= Elizabeth McCoy (microbiologist) =

American microbiologist (1903–1978)

Elizabeth McCoy (February 1, 1903 – March 24, 1978) was an American microbiologist and a professor at the University of Wisconsin–Madison.

==Early life==
She was born in Madison, Wisconsin, February 1, 1903. Her fascination with microbiology began early on the family farm where she lived with her family. Her parents, Esther Williamson and Cassius James McCoy, both attended college. Her mother was a professor and then an active practicing nurse for six years. Her mother taught her about household hygiene and techniques to best preserve food. Her father was a professor but for health reasons had to retire.

== Education ==
McCoy was able to further her interest by studying agricultural bacteriology at the University of Wisconsin as an undergraduate. Upon graduation in 1925, she was given the opportunity to work for the U.S. Department of Agriculture or continue her education and pursue her Ph.D. by working in Dr. Edwin Broun Fred's lab, future university president at UW Madison. She chose to pursue her Ph.D. and studied the applications of bacteriology. Her graduate work focused on a bacteria that could make acetone and butanol which proved to be useful for producing rubber. She received her Ph.D. from the University of Wisconsin in 1929.

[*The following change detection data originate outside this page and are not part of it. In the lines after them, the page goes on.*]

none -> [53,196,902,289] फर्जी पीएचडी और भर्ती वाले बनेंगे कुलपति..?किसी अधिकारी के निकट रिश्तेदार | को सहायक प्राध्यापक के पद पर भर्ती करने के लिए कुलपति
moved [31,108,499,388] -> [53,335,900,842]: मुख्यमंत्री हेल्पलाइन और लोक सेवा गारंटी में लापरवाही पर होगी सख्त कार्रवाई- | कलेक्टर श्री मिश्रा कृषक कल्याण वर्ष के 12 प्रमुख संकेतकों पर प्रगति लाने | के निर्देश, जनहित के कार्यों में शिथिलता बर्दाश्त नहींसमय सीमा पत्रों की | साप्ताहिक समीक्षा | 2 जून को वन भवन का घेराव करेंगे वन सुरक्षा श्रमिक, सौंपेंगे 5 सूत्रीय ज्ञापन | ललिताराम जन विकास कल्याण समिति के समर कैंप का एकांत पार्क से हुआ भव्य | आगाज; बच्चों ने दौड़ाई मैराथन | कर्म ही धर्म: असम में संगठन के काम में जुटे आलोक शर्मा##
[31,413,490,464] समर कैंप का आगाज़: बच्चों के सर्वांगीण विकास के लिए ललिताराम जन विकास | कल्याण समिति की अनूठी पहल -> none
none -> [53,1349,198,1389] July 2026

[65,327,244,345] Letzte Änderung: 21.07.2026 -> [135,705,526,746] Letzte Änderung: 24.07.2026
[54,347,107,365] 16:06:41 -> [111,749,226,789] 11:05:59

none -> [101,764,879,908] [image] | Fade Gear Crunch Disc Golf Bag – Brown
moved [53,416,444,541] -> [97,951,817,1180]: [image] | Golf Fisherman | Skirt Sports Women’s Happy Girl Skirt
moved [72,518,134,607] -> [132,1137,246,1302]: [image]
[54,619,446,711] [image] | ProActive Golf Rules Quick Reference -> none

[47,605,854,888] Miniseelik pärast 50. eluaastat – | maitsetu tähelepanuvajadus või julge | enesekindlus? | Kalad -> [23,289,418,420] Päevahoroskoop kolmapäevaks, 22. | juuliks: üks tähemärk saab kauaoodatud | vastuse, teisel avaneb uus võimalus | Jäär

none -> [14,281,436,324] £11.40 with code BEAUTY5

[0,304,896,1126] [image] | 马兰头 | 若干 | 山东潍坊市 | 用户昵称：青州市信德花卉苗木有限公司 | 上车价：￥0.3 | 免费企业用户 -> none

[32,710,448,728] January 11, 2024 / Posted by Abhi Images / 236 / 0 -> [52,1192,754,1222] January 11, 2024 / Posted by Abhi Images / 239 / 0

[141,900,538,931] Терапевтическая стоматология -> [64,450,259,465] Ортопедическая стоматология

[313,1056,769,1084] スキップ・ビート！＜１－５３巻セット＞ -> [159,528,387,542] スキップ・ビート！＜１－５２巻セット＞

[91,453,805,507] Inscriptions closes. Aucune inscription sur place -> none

== Development of a new and highly productive strain of penicillin ==
During World War II, researchers around the world were looking for ways to increase the production of penicillin. Professor Ken Raper, a bacteriologist at the USDA’s Northern Research Regional laboratory, was researching techniques to extract natural compounds from microbes that were necessary for increasing penicillin production. He was in search of a more productive strain of penicillin when the best strain was found growing on a moldy cantaloupe in a grocery store in Peoria, Illinois called NRRL- 1951.

She was sent NRRL-1951 along with other collaborators around the country. She identified a promising new mutant called X-1612 which was grown and tested by other biochemists. They found that exposing X-1612 to ultraviolet light led to more mutations in the mold which led to an even more productive penicillium strain called Q- 176. This isolated sample doubled the production of penicillin within a month and was very cost-effective.

Her new strain of penicillin produced 900 times as much as Alexander Fleming's strain; this discovery enabled to the drug's widespread commercial production. This led to improved growing methods of the world’s first antibiotic which was used to treat life-threatening infections suffered by allied troops.

== Career ==
In 1930, she joined the University of Wisconsin-Madison faculty after earning her degrees there, and was one of the first women to become a full professor there. She was one of the founding faculty members of the University of Wisconsin–Madison’s Department of Bacteriology, which later evolved into the Department of Medical Microbiology & Immunology. She was one of the first prominent women within the field.

During World War I, McCoy was studying chemicals useful to the production of rubber and characterized acetone/butyl-producing Clostridium bacteria. Clostridium is a genus of anaerobic, Gram-positive bacteria. Through more research of acetone/butanol microbial fermentations, her research led to the development of a phage-resistant Clostridium madisonni.

She was part of the team that first discovered Moorella thermoacetica, a model organism important to developing our understanding of the Acetyl Co-A metabolic pathway.

She continued research in antibiotics and was able to isolate the antibiotic oligomycin. Olygomycin is an inhibitor of ATP synthase and blocks protons from entering the membrane. Further research on oligomycin has led to compounds that are being studied in relation to cancer treatments. Her other research included work in soil microbiology, the microbiology of water bodies, and botulism.

She retired in 1973.

== Personal life ==
The McCoy Farmhouse in Fitchburg, where she lived from 1949 until her death, is listed on the National Register of Historic Places.